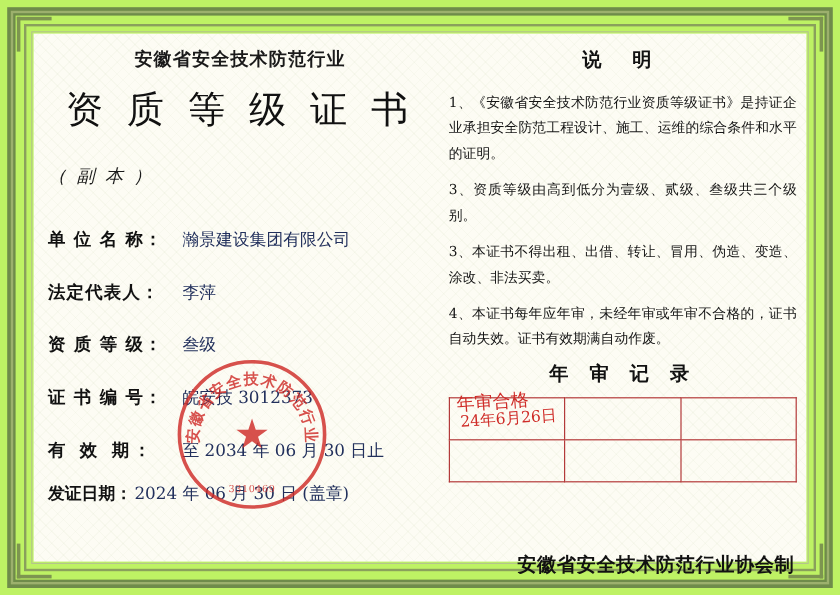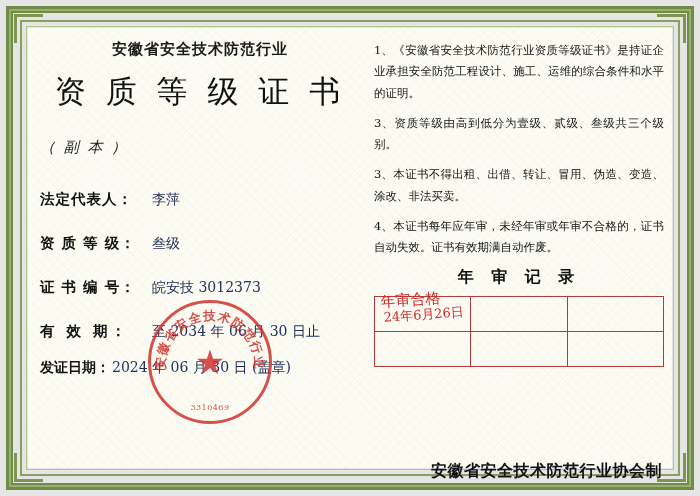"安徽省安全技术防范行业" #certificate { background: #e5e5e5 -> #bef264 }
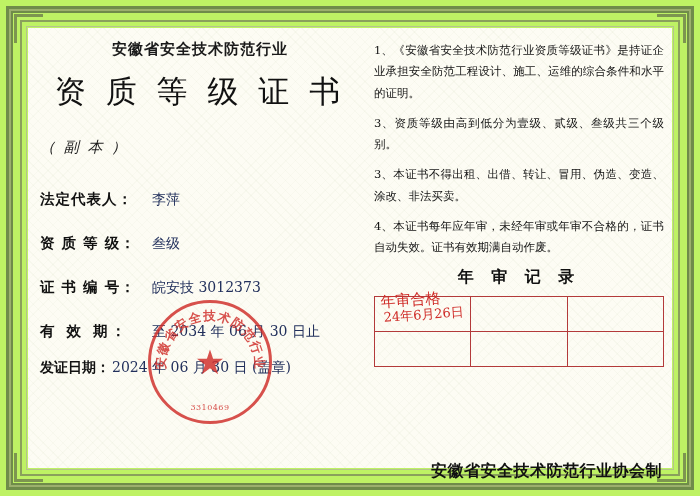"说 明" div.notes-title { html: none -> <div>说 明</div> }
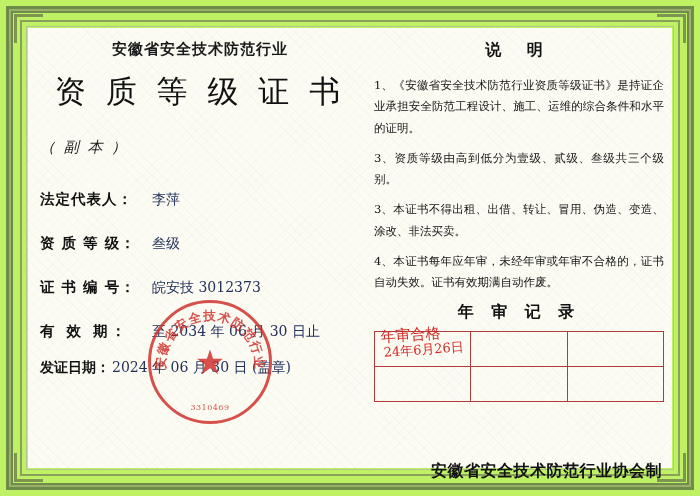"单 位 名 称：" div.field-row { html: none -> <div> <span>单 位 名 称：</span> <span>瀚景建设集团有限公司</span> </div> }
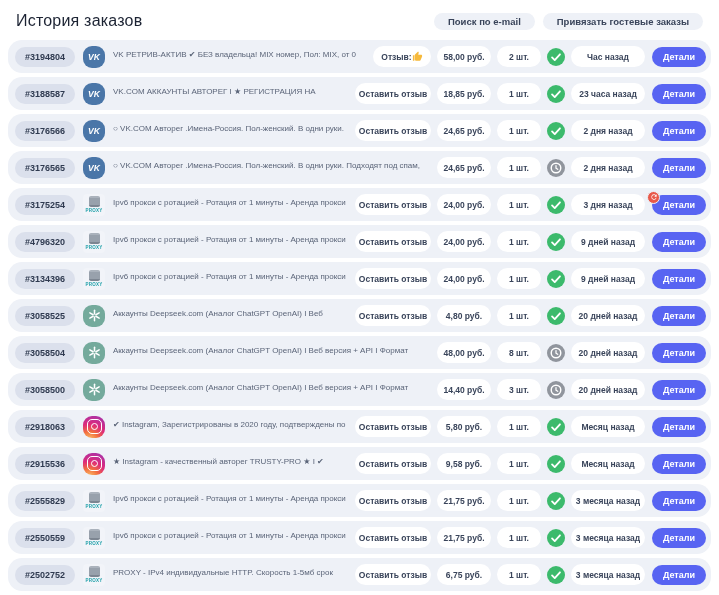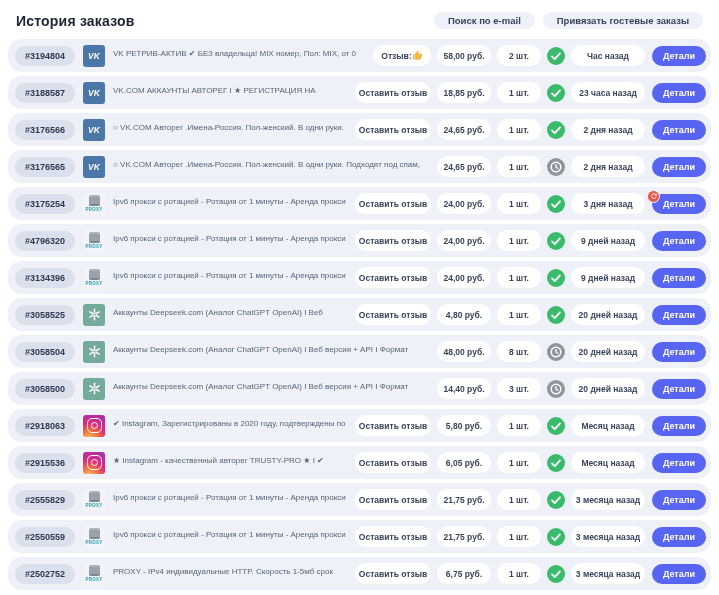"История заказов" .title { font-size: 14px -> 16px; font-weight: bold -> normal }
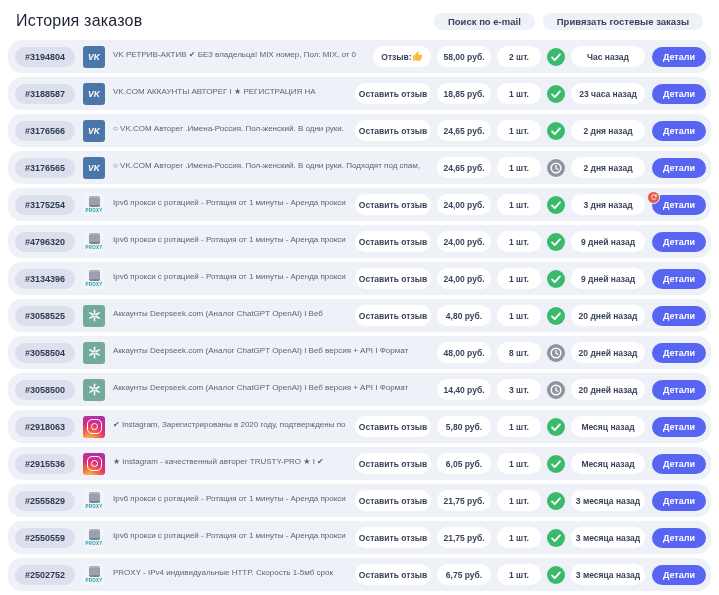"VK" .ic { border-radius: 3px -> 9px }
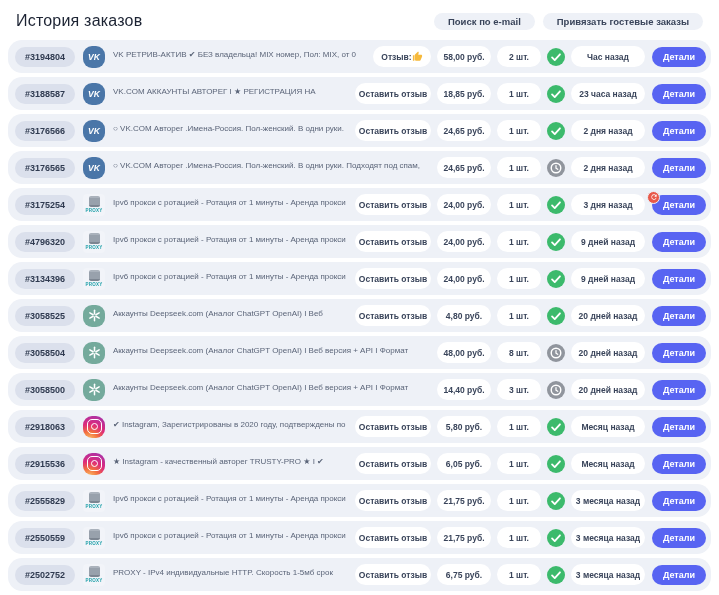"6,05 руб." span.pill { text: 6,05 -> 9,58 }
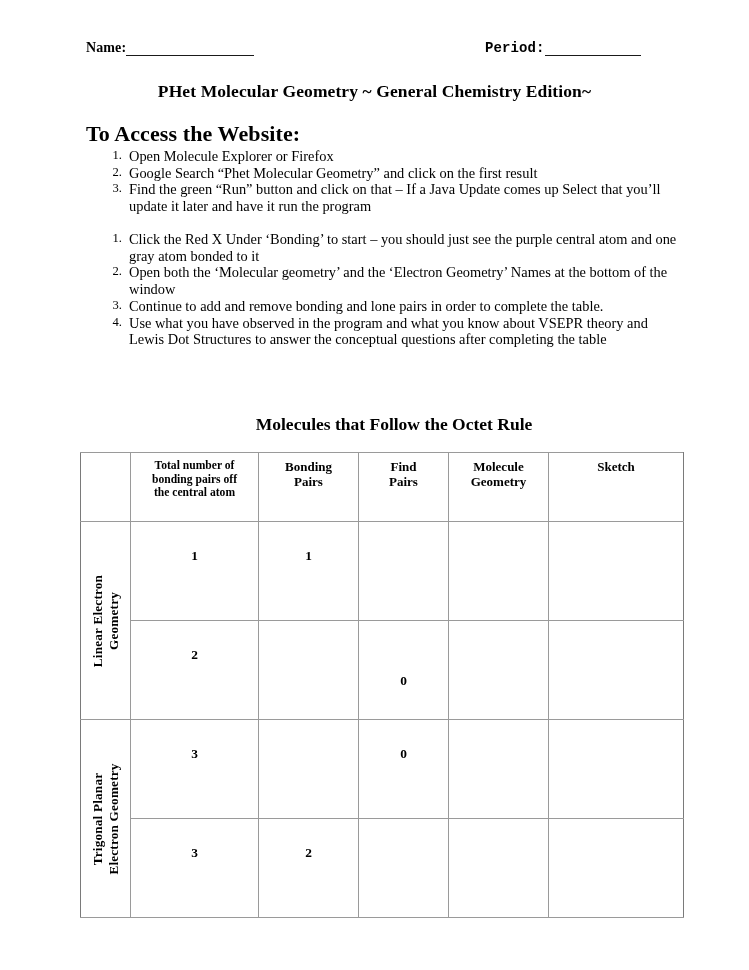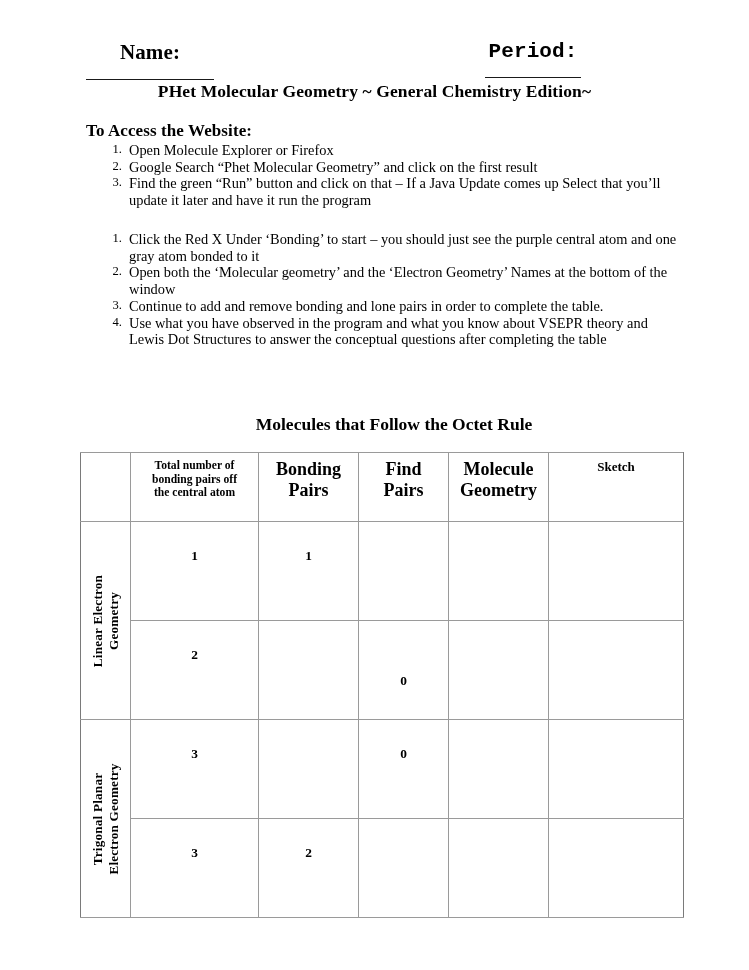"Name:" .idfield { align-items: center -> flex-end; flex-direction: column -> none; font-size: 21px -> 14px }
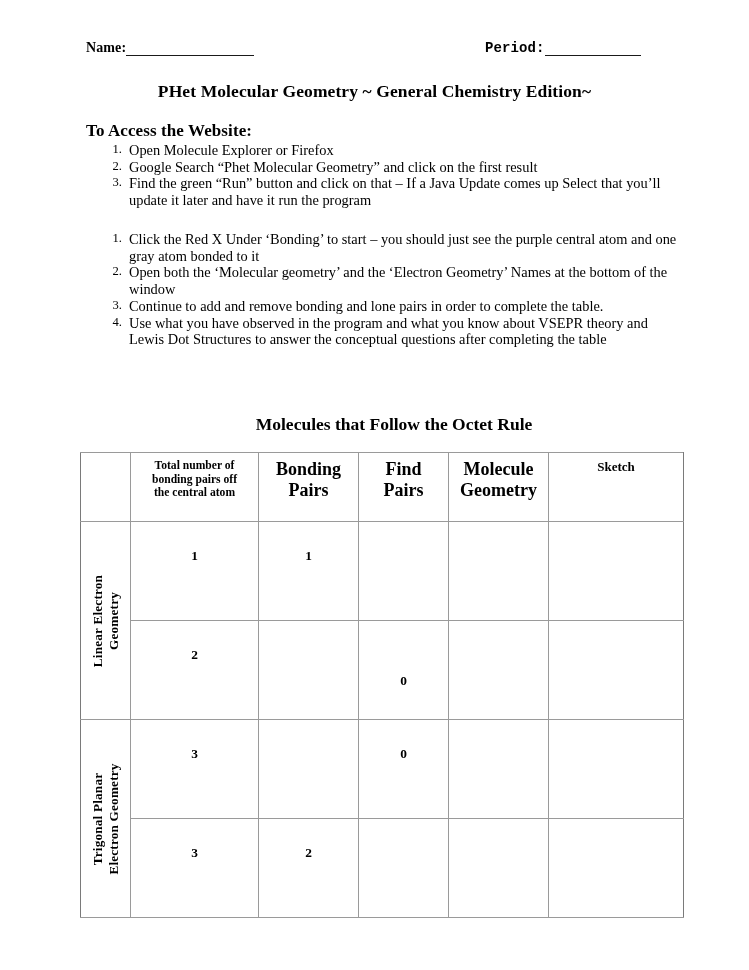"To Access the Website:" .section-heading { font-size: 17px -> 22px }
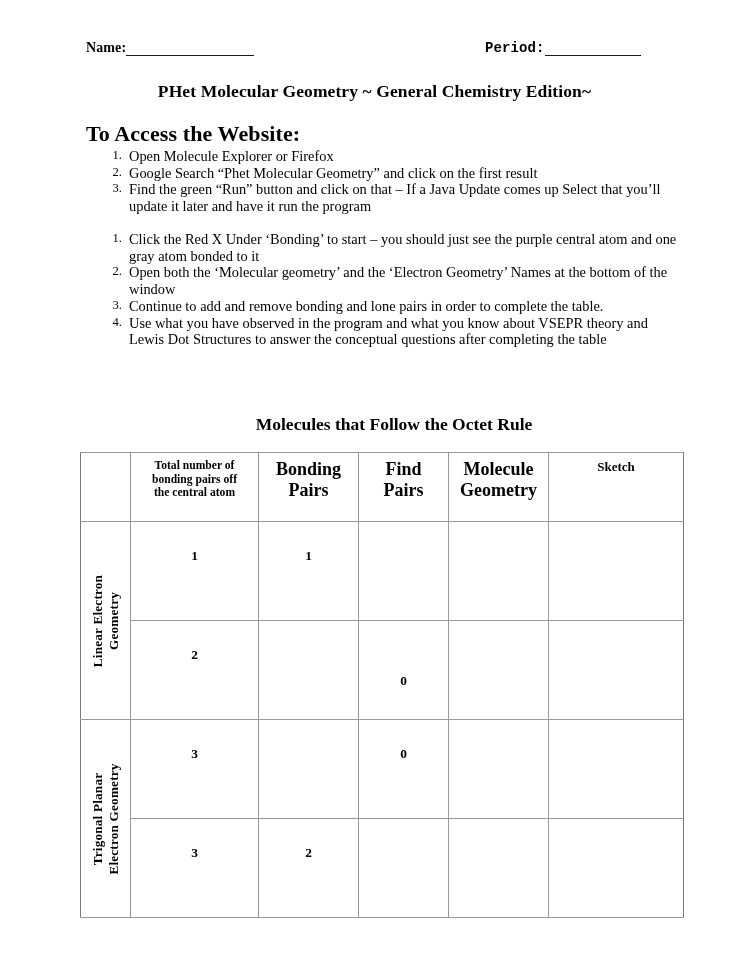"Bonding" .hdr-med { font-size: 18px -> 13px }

────────────────────────────────────────

● **TASK DIRECTIONS**
Using the listing above, copy exactly the lines from the one that contains "border-radius: 3px ->" through its last line, both included, but not the pictures.

● **OUTPUT FOR THIS EXERCISE**
"VK" .ic { border-radius: 3px -> 9px }
"6,05 руб." span.pill { text: 6,05 -> 9,58 }
"Name:" .idfield { align-items: center -> flex-end; flex-direction: column -> none; font-size: 21px -> 14px }
"To Access the Website:" .section-heading { font-size: 17px -> 22px }
"Bonding" .hdr-med { font-size: 18px -> 13px }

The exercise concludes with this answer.